## REQUIRED ACTION
Copy exactly the lines from the start of the material through the line with "beta, May 1, 2018: none -> -1.6". Pictures stay out of the copy.
————————
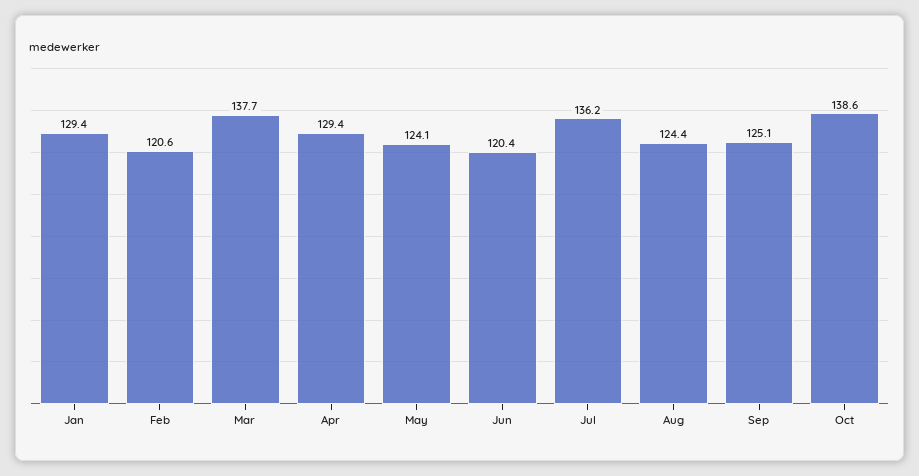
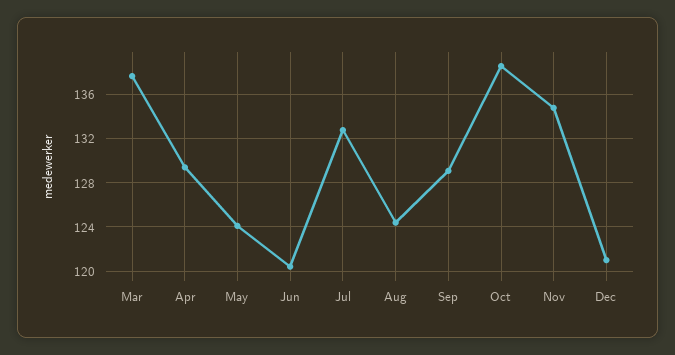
Jan: 129.4 -> none
Feb: 120.6 -> none
Jul: 136.2 -> 133
Sep: 125.1 -> 129
Nov: none -> 135
Dec: none -> 121

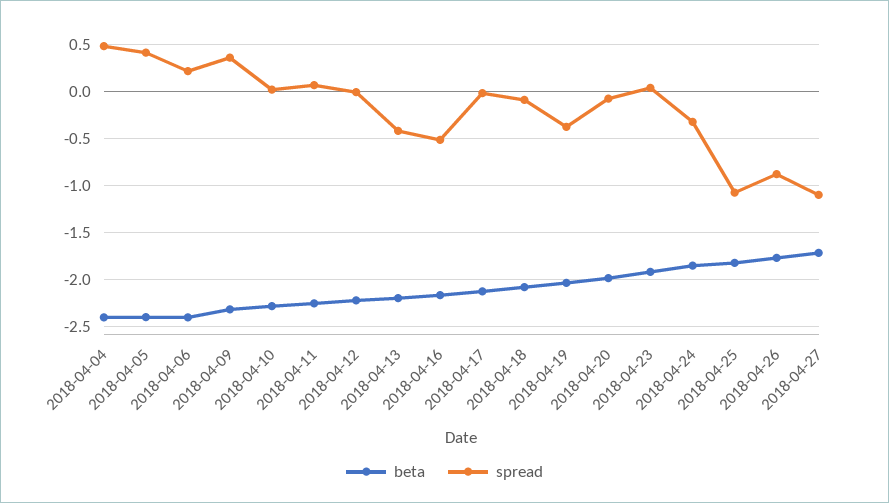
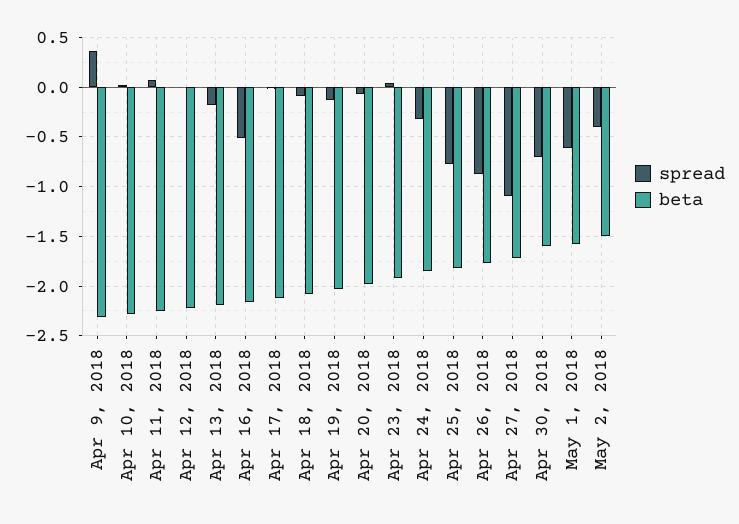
beta, 2018-04-04: -2.4 -> none
spread, 2018-04-04: 0.5 -> none
beta, 2018-04-05: -2.4 -> none
spread, 2018-04-05: 0.4 -> none
beta, 2018-04-06: -2.4 -> none
spread, 2018-04-06: 0.2 -> none
spread, 2018-04-13: -0.4 -> -0.2
spread, 2018-04-19: -0.4 -> -0.1
spread, 2018-04-25: -1.1 -> -0.8
spread, Apr 30, 2018: none -> -0.7
beta, Apr 30, 2018: none -> -1.6
spread, May 1, 2018: none -> -0.6
beta, May 1, 2018: none -> -1.6
spread, May 2, 2018: none -> -0.4
beta, May 2, 2018: none -> -1.5

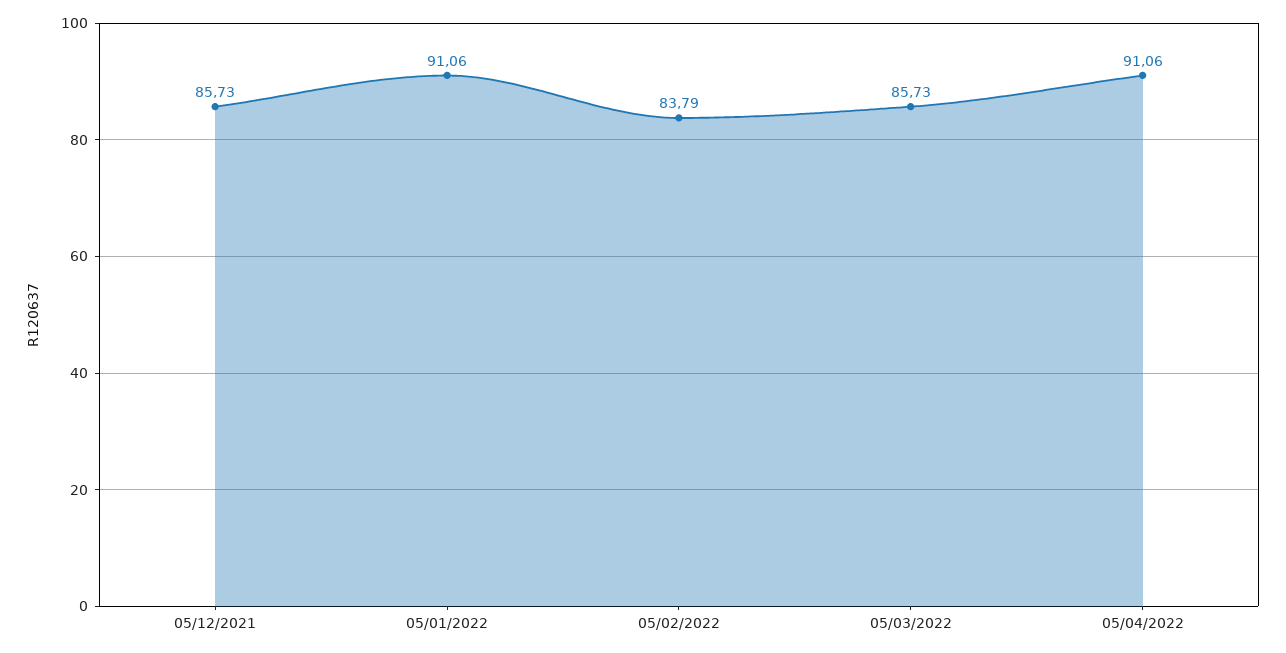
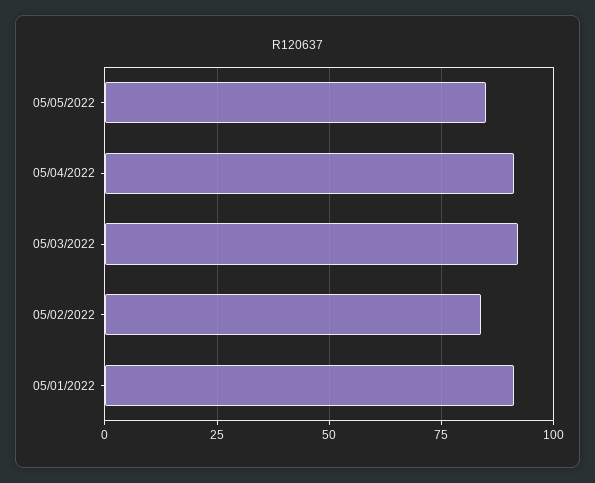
05/12/2021: 85.73 -> none
05/03/2022: 85.73 -> 92.5
05/05/2022: none -> 85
————————
## SOLVED PROBLEM
Jan: 129.4 -> none
Feb: 120.6 -> none
Jul: 136.2 -> 133
Sep: 125.1 -> 129
Nov: none -> 135
Dec: none -> 121

beta, 2018-04-04: -2.4 -> none
spread, 2018-04-04: 0.5 -> none
beta, 2018-04-05: -2.4 -> none
spread, 2018-04-05: 0.4 -> none
beta, 2018-04-06: -2.4 -> none
spread, 2018-04-06: 0.2 -> none
spread, 2018-04-13: -0.4 -> -0.2
spread, 2018-04-19: -0.4 -> -0.1
spread, 2018-04-25: -1.1 -> -0.8
spread, Apr 30, 2018: none -> -0.7
beta, Apr 30, 2018: none -> -1.6
spread, May 1, 2018: none -> -0.6
beta, May 1, 2018: none -> -1.6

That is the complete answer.